I accuse you, Mr. Bush, of lying this country into war. I accuse you of fabricating in the minds of your own people, a false implied link between Saddam Hussein and 9/11. I accuse you of firing the generals who told you that the plans for Iraq were disastrously insufficient. I accuse you of causing in Iraq the needless deaths of 3,586 of our brothers and sons, and sisters and daughters, and friends and neighbors. I accuse you of subverting the Constitution, not in some misguided but sincerely-motivated struggle to combat terrorists, but to stifle dissent. I accuse you of fomenting fear among your own people, of creating the very terror you claim to have fought. I accuse you of exploiting that unreasoning fear, the natural fear of your own people who just want to live their lives in peace, as a political tool to slander your critics and libel your opponents. I accuse you of handing part of this Republic over to a Vice President who is without conscience, and letting him run roughshod over it.

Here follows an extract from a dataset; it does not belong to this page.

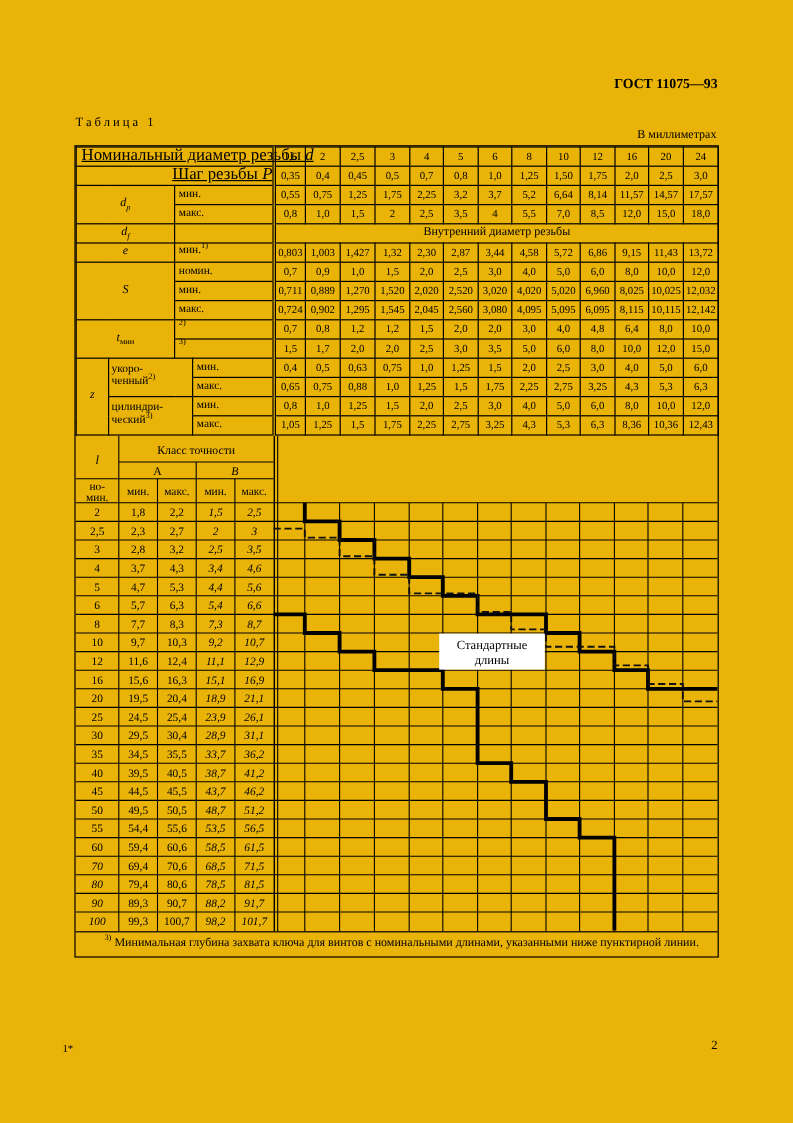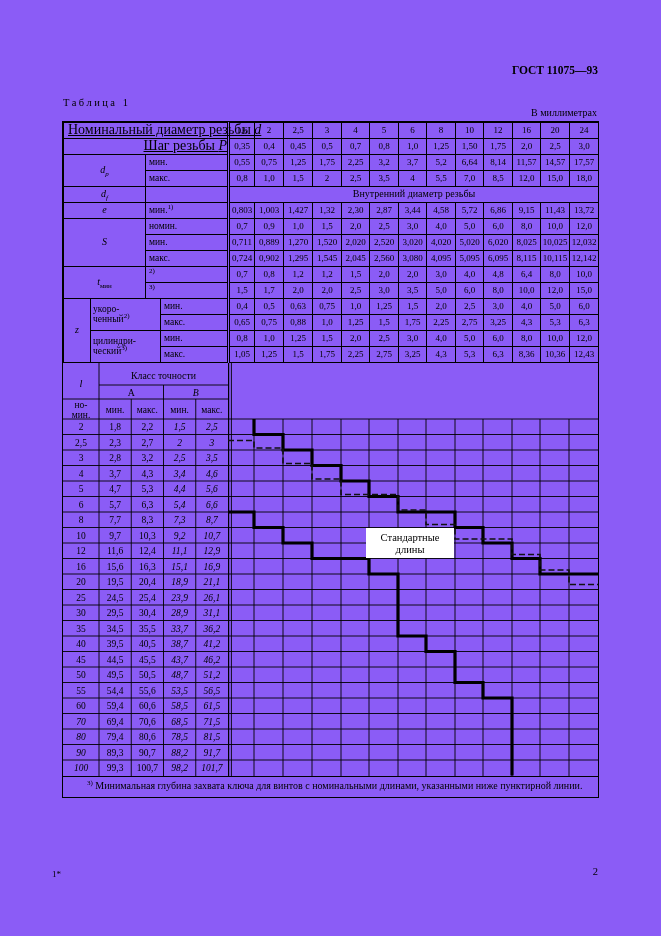"ГОСТ 11075—93" .page { background: #8b5cf6 -> #eab308 }
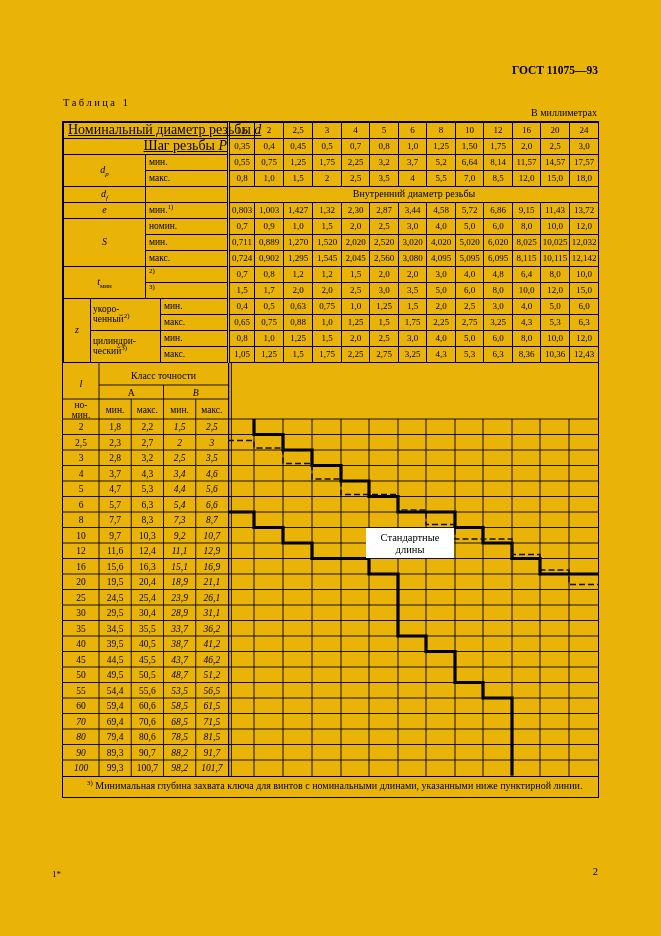"6,020" td.val { text: 6,020 -> 6,960 }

You’d need a tic sheet to track the begged questions, hyperbolic claims and outright non-sequiturs in such a passage. Except Olbermann’s not really arguing; he’s accusing. So logic be damned.

Again, there’s a segment of the political Left that eats up this slop. Why corporations like GE would choose to serve it on a nightly basis is a mystery. But setting aside Olbermann’s manifest intellectual shortcomings, setting aside his nasty, neurotic, O’Donnell-esque obsession with his 8:00 pm rival Bill O’Reilly, there remains the question of how even the limp suits at MSNBC could let pass Olbermann’s interview in the October issue of Playboy:

Al Qaeda really hurt us, but not as much as Rupert Murdoch has hurt us, particularly in the case of Fox News. Fox News is worse than Al Qaeda — worse for our society. It's as dangerous as the Ku Klux Klan ever was.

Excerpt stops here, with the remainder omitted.